"A noi resta torto di una colpevole ingenuità"
Estorsioni: Fava a Maniaci, le risposte le voglio da lui
"Quando qualcuno gli ha impiccato i cani, ho preso un aereo e sono andato a Partinico per dargli solidarietà, conforto, amicizia. Adesso leggo, come voi, che Pino Maniaci avrebbe usato tutto questo (le amicizie, le solidarietà, gli attestati di stima) per gonfiarsi come un tacchino. Dei cento euro forse pretesi da un sindaco se ne occuperanno i giudici per dirci se fu estorsione, bravata o solo minchioneria. Ma di ciò che ci riferiscono le intercettazioni, la risposta non la voglio dai giudici ma da Maniaci. Non chiacchiere su complotti e vendette mafiose: risposte!". A scriverlo, sul suo profilo Fb, a proposito della vicenda che vede coinvolto il giornalista siciliano antimafia Pino Maniaci, indagato per estorsione, è il vicepresidente della Commissione Antimafia Claudio Fava (SI). "Voglio che dica - a me e agli altri che in questi anni hanno messo la loro faccia accanto alla sua - se quelle trascrizioni sono manipolate o se è vero che all'amica del cuore raccontava '.. mi hanno invitato dall'altra parte del mondo per andare a prendere il premio internazionale del ca.. di eroe dei nostri tempi'. Uno di quei premi del ca... era intitolato a Mario Francese, giornalista palermitano ammazzato dalla mafia.
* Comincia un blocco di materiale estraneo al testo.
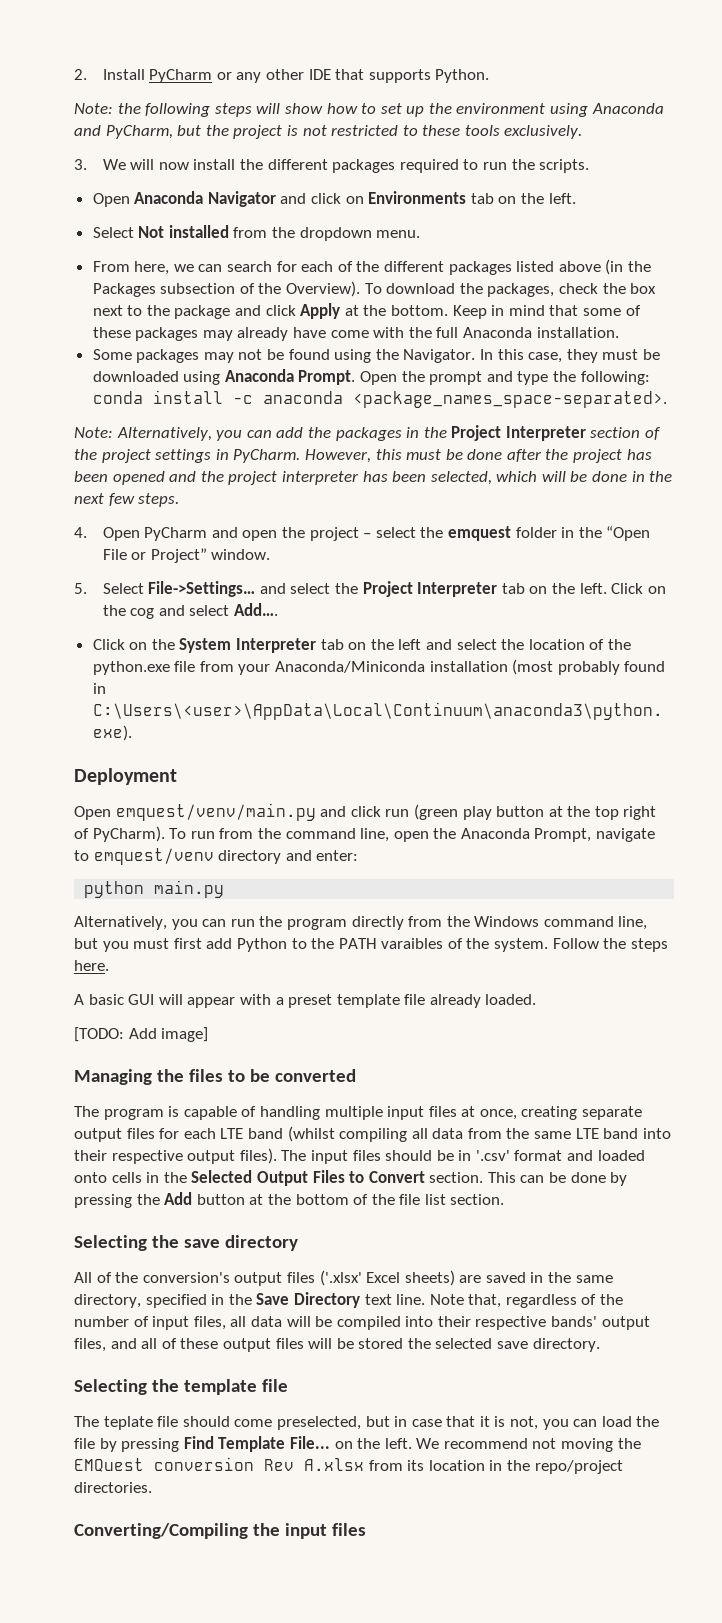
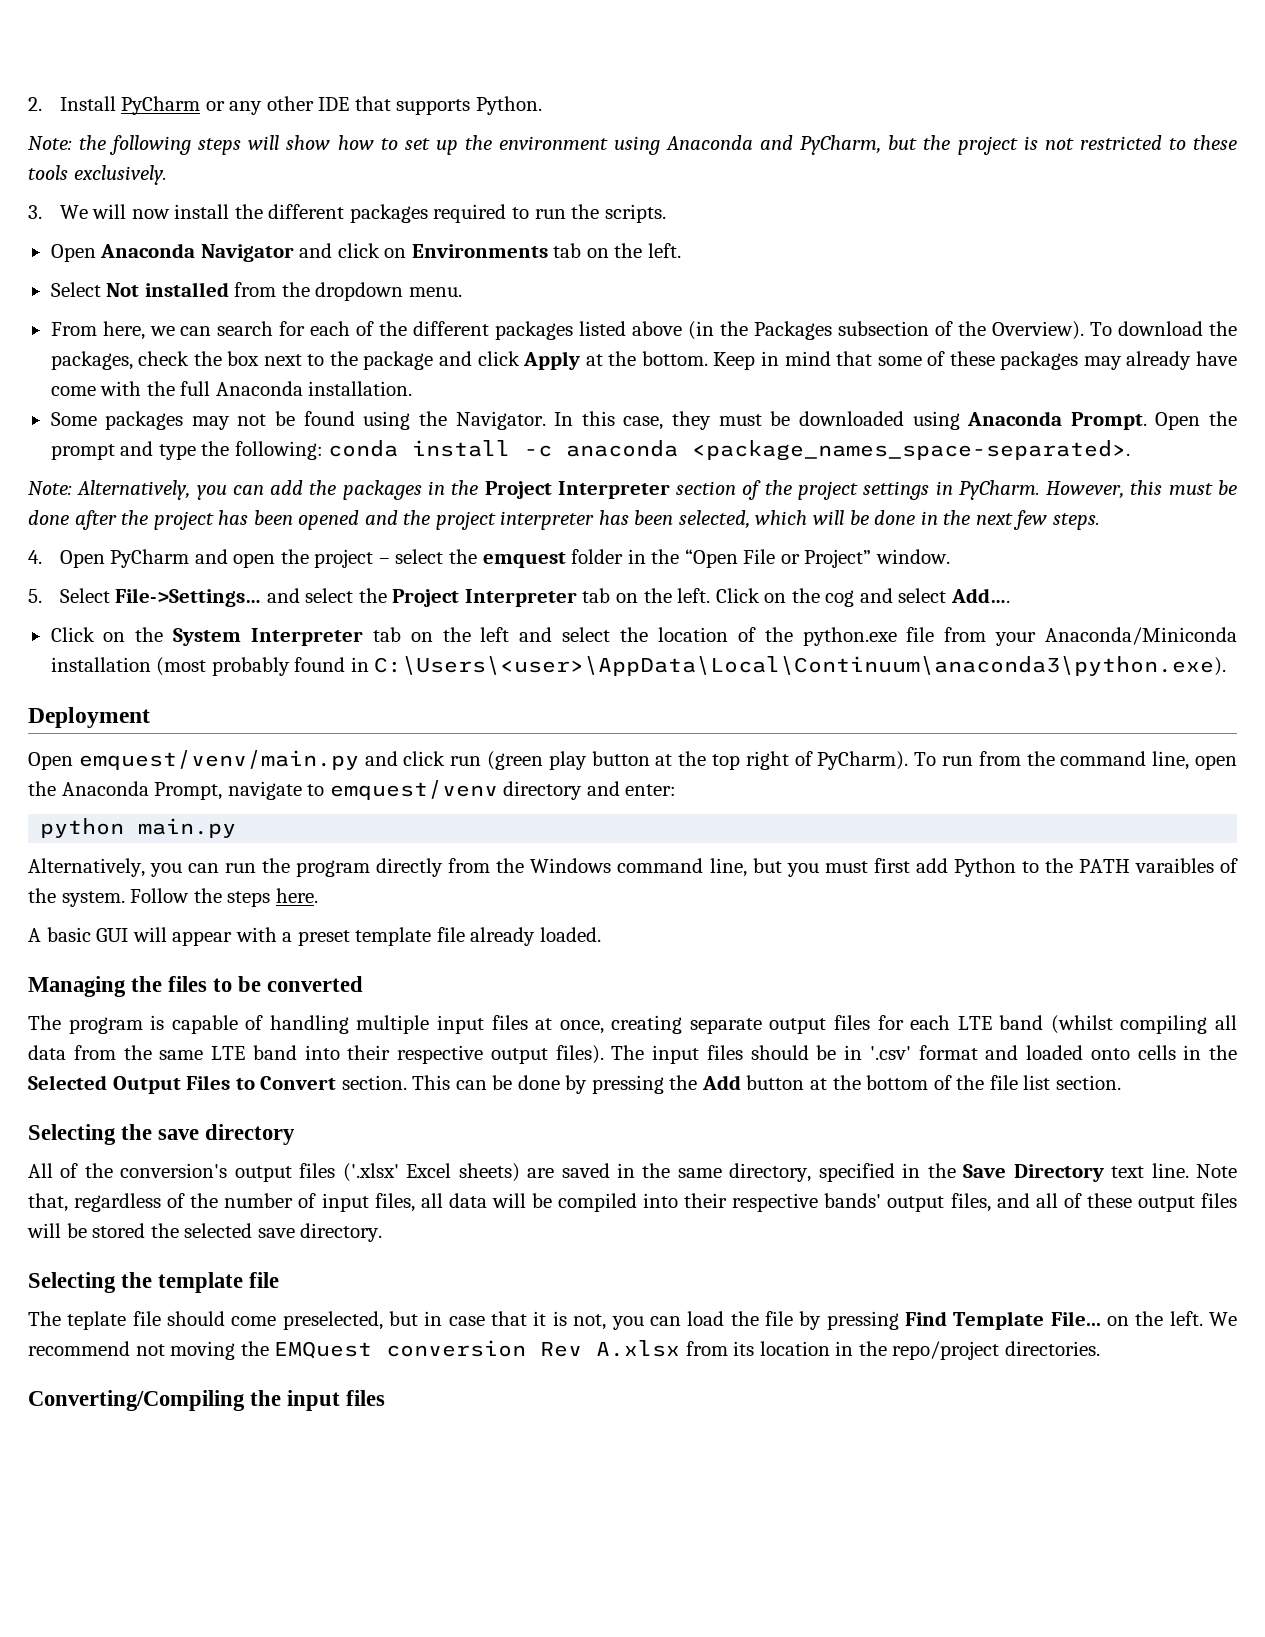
[74,1027,209,1042] // [TODO: Add image] -> (601, 934) none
Glielo consegnarono sei anni fa. Ci dica Maniaci che è tutto falso, intercettazioni, verbali, parole sue e degli altri: tutto! Oppure quel premio lo restituisca subito", prosegue Fava. "Tra tutti i miserabili pennacchi che l'antimafia può mettersi sul cappello - osserva - la morte di un giornalista è il più osceno. Quando ai Siciliani ci ammazzarono il direttore non arrivarono scorte della polizia né premi né visite di cortesia né telefonate dei presidenti del consiglio. Ma andammo avanti lo stesso, imparando a fare ogni mese, e per molti anni, un altro buco nella cintura. E quando a Catania un procuratore corrotto fece mettere sotto controllo i nostri telefoni, se ne tornò dai suoi padrini mafiosi con le corna basse: perché nelle telefonate dei giornalisti dei Siciliani c'era solo il rigore delle parole, la limpidezza dei comportamenti". "A noi resta il torto di una nostra colpevole ingenuità: esserci fidati in buona fede dei fumi d'incenso. Che con la lotta alle mafie non c'entrano mai nulla", conclude Fava.